▸ Exercise data

※ ※ ※

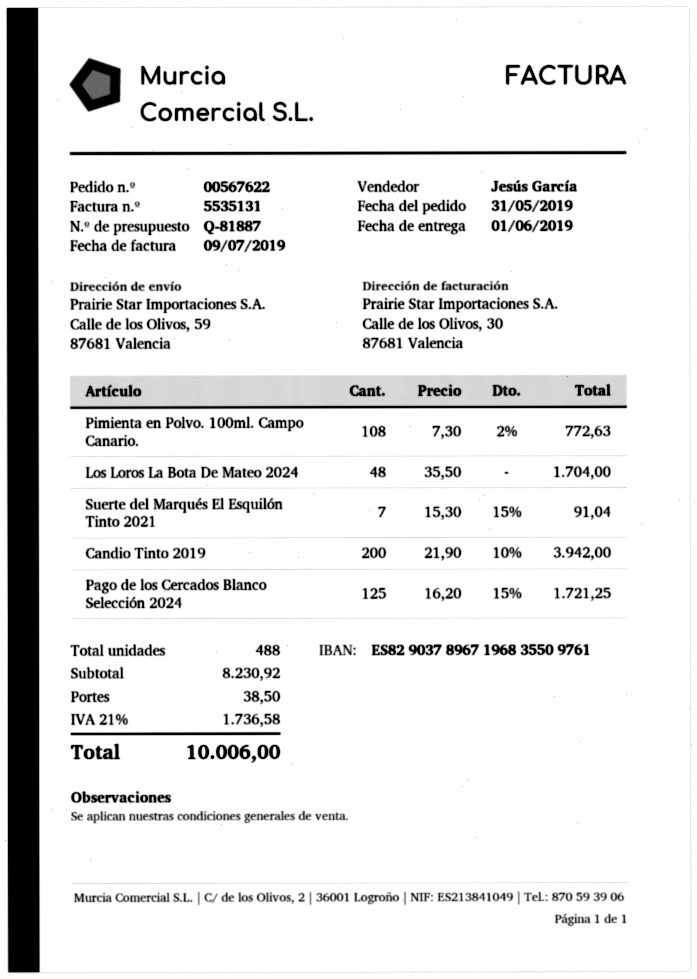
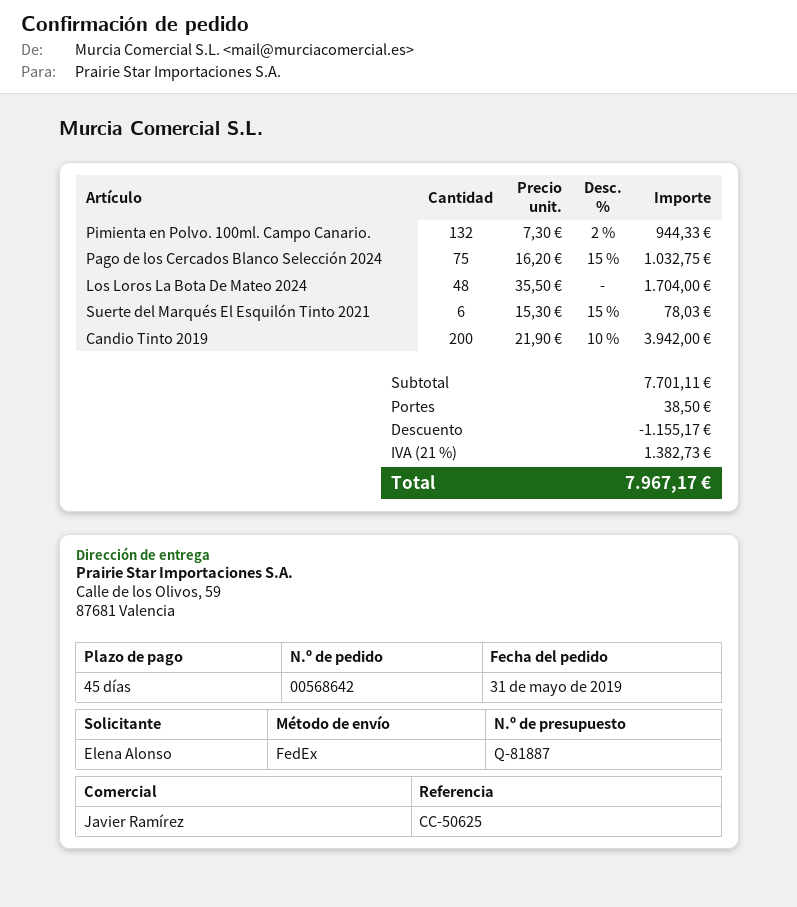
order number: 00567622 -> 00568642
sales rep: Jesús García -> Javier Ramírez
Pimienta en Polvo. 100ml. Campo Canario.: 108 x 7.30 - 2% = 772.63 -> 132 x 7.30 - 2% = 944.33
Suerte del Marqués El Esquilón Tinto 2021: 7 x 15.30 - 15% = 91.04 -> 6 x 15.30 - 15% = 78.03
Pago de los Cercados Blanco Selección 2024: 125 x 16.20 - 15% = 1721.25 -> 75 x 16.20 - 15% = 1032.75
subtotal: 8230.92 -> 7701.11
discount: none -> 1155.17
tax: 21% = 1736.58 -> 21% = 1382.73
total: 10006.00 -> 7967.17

※ ※ ※

▸ How to complete this task
Without including the pictures, reproduce all entries exactly.

▸ Solution for this problem
order number: 00567622 -> 00568642
sales rep: Jesús García -> Javier Ramírez
Pimienta en Polvo. 100ml. Campo Canario.: 108 x 7.30 - 2% = 772.63 -> 132 x 7.30 - 2% = 944.33
Suerte del Marqués El Esquilón Tinto 2021: 7 x 15.30 - 15% = 91.04 -> 6 x 15.30 - 15% = 78.03
Pago de los Cercados Blanco Selección 2024: 125 x 16.20 - 15% = 1721.25 -> 75 x 16.20 - 15% = 1032.75
subtotal: 8230.92 -> 7701.11
discount: none -> 1155.17
tax: 21% = 1736.58 -> 21% = 1382.73
total: 10006.00 -> 7967.17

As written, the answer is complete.